[Dataset excerpts]:
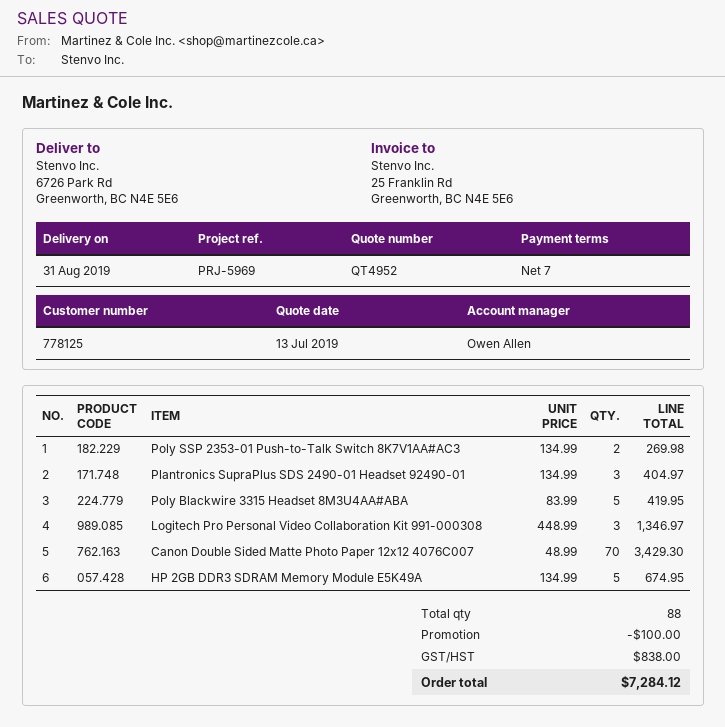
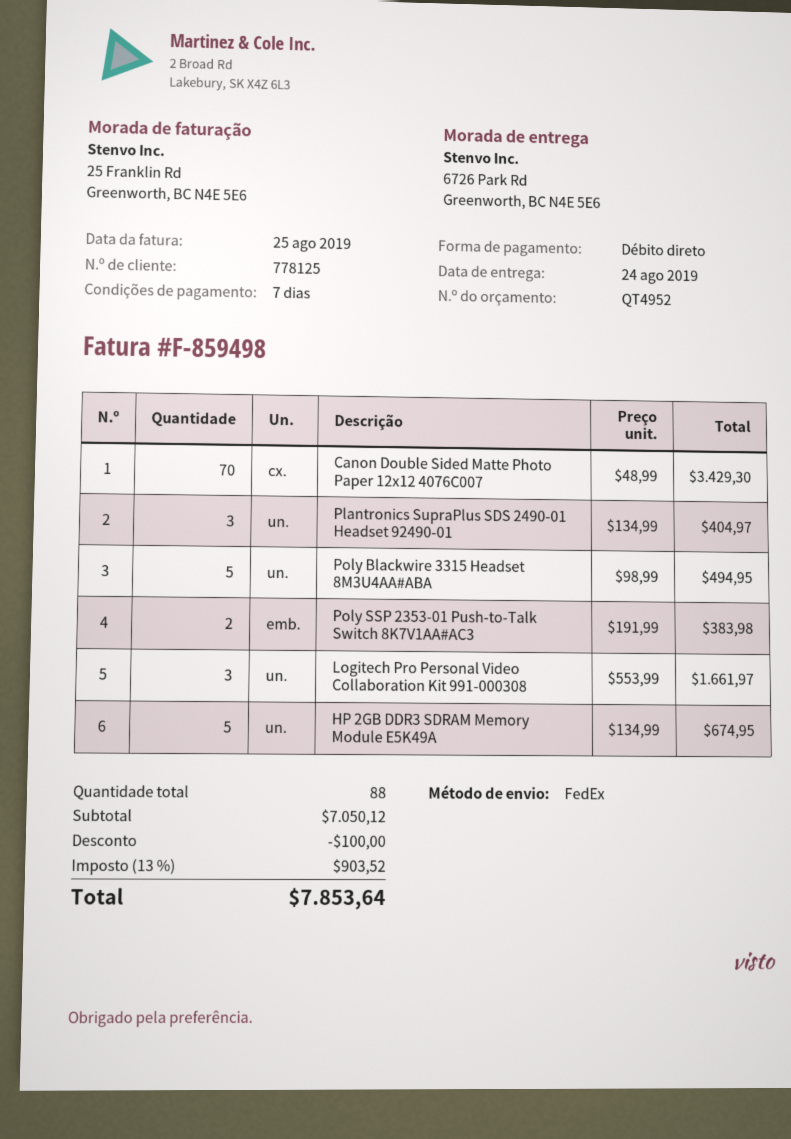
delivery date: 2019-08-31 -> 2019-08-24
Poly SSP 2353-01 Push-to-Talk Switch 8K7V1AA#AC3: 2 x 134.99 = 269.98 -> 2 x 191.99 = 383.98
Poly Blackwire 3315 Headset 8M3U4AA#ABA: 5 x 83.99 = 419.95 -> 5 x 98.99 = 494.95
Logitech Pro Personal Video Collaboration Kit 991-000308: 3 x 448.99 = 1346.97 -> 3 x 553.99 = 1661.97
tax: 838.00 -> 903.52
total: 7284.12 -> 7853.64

[Exercise goal]: Copy each line in the data that holds the word "Poly".

[Response below]:
Poly SSP 2353-01 Push-to-Talk Switch 8K7V1AA#AC3: 2 x 134.99 = 269.98 -> 2 x 191.99 = 383.98
Poly Blackwire 3315 Headset 8M3U4AA#ABA: 5 x 83.99 = 419.95 -> 5 x 98.99 = 494.95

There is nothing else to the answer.